In 1927 after Silas had repaired and rebuilt
the homestead house, Margie’s brother James was born. The family
stayed on the claimed homestead long enough to obtain titled
ownership and then they relocated to Fort Myers.
Silas was business minded and was successful
managing a hotel, service station, and a fish market while they
lived on a houseboat at the foot of the old wooden Caloosahatchee
bridge. The Edison bridge had not yet been built. This was the
bridge at Freemont and Riverside. This was also prior to the
Yacht Basin being built.
Margie got to see Fort Myers grow. She
remembers much about the way the area was and how it grew. Silas’
fish market became known as Kelly Seafood.
She attended elementary school at Gwynne
Institute, then Fort Myers Jr.

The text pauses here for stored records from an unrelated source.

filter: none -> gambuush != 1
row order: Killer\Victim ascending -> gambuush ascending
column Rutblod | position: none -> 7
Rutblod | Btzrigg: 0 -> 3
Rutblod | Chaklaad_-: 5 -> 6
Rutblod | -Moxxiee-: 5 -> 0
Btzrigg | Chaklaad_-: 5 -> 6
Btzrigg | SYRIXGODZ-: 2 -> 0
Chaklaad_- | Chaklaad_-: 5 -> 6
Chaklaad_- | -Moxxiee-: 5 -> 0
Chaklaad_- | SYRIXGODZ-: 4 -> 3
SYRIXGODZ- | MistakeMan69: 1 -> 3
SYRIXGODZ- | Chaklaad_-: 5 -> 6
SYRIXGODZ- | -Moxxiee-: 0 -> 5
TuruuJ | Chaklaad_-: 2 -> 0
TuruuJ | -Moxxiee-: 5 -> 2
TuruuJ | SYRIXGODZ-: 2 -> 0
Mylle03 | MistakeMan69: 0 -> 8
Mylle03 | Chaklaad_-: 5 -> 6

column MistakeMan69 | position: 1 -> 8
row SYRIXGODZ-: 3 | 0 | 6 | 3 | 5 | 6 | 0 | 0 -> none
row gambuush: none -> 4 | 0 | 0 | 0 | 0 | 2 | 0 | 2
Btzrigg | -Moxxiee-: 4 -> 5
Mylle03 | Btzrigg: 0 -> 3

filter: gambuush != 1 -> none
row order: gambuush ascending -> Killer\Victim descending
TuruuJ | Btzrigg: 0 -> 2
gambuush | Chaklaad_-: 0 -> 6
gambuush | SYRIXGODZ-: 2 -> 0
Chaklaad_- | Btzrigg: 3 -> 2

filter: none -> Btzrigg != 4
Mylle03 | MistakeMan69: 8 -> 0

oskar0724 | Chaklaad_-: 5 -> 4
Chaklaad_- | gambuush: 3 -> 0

High, and Fort Myers High School.
After graduation from high school, she moved to Miami where she
worked as training supervisor for computing, radio dispatching,
and 911 calls. Right after she retired (1986), she met her
husband Willie Johnson. After they were married they lived aboard
Willie’s sailboat in Marathon, Florida. And spent time boating in
the local waters.
Margie found her way back to Fort Myers in
2000 and now lives at Shell Point which is very close (within 9
miles) to where she originally lived on the river. She is a
docent at the Southwest Florida Historical Museum and a proctor at
the Genealogy Computer Lab at Shell Point.
Click on photos below
to view larger image
Click on photos above to view larger
image
Margie Kelly Johnson, Jewfish, and Billy the
Pelican at foot of old wooden Caloosahatchee Bridge in East Fort
Myers (Freemont and Riverside) circa 1928.
Website Design (theme, graphics, layout, etc.)
created 02/05/07 (Rev.
07/23/11)
©2007 Denrig, Inc., All rights reserved.
Content (stories,
photos, text, captions, etc.)
©2007 Marjorie Kelly Johnson, All rights reserved.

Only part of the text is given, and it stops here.